Video penembakan mantan Perdana Menteri Jepang Shinzo Abe beredar di media sosial. Tidak lama kemudian, Twitter dan Facebook bergerak menyisir konten.

Sempat beredar, Facebook dan Twitter hapus video syuting Shinzo Abe

Seperti dilansir Suara.com, Twitter dan Facebook telah menghapus video penembakan Shinzo Abe.

Sempat-beredar,-Facebook-dan-Twitter-hapus-video-syuting-Shinzo-Abe

Baca juga:
– Twitter menggugat pemerintah India atas kebijakan pemblokiran konten
– Catatan, Blog dengan fitur baru seperti Twitter
– Elon Musk ingin Twitter meniru WeChat dan TikTok
– Mengetahui apa itu akun bot, diduga menjadi alasan Elon Musk menunda pengambilalihan Twitter

Kebijakan penghapusan video syuting Shinzo Abe ini mengikuti pelanggaran aturan terkait konten berbahaya

di platform media sosial.

Beberapa video yang memperlihatkan seorang pria bersenjata menyerang Shinzo Abe dengan senjata laras ganda buatannya beredar di media sosial pada Jumat (07/08).

Beberapa hanya menunjukkan momen sebelum dan sesudah serangan, yang lain menunjukkan kedua tembakan.

Pemotretan Shinzo Abe

Shinzo Abe mengundurkan diri pada tahun 2020, ditembak mati saat berpidato.

Dia segera dibawa ke rumah sakit dan dinyatakan meninggal tak lama kemudian.
Didukung oleh GliaStudio

Polisi menangkap tersangka penembak di tempat kejadian.

Twitter mengatakan tim penegaknya sedang bekerja untuk memerangi “konten berbahaya” yang terkait dengan serangan itu dengan “secara proaktif menghapus materi yang melanggar aturan platform.”

Twitter mendesak pengguna untuk menandai materi yang berpotensi sensitif dari serangan tersebut sehingga mereka dapat mengambil tindakan.

Video penyerangan dapat dengan mudah ditemukan di Twitter beberapa jam setelah penyerangan.

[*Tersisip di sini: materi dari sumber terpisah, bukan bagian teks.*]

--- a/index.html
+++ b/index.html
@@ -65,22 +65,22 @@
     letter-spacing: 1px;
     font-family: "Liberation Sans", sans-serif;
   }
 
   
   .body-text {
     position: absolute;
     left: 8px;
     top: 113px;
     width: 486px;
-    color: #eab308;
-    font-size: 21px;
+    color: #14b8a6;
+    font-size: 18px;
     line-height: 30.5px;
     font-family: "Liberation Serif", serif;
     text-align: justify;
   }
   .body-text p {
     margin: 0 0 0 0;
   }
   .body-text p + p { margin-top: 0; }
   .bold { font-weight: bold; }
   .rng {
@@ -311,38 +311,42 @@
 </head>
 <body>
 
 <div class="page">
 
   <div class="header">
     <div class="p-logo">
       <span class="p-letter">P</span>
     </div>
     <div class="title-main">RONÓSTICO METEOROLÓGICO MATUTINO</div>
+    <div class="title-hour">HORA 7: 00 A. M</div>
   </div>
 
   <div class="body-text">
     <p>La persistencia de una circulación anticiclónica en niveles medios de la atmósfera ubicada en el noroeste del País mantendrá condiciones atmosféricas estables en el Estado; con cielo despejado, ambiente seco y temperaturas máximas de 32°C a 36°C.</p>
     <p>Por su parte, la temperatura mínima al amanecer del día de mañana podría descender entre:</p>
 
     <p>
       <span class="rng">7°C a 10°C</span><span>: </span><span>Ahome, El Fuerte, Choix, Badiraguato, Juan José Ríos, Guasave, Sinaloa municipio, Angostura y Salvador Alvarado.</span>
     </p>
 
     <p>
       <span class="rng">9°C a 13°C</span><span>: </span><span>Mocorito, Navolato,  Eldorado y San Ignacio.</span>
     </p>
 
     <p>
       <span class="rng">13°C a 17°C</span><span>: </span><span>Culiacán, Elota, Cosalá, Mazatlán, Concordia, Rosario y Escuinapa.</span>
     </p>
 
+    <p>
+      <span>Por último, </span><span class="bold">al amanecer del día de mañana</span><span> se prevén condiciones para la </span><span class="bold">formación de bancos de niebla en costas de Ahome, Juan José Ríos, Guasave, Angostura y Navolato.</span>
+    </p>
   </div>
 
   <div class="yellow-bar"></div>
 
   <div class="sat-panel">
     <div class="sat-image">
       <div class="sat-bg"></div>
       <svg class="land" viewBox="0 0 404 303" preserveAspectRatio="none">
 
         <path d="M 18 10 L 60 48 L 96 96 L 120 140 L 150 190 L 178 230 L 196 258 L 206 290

Meta mengatakan telah menghapus video yang menggambarkan momen penyerangan dan menonaktifkan akun Facebook dan Instagram tersangka.

“Kami sangat sedih dan terkejut dengan kematian mantan Perdana Menteri Jepang Shinzo Abe. Kami tidak dan tidak akan mentolerir perilaku kekerasan di platform kami. Untuk menjaga koneksi ke platform kami tetap aman, kami berupaya menghapus konten yang menyakitkan tersebut. terkait kejadian tersebut,” kata Meta dalam keterangannya.

Sementara itu, YouTube mengatakan sistemnya menyertakan video yang terkait dengan serangan dari “sumber otoritatif” dan akan menghapus konten apa pun yang melanggar aturannya, termasuk larangan konten kekerasan atau grafis.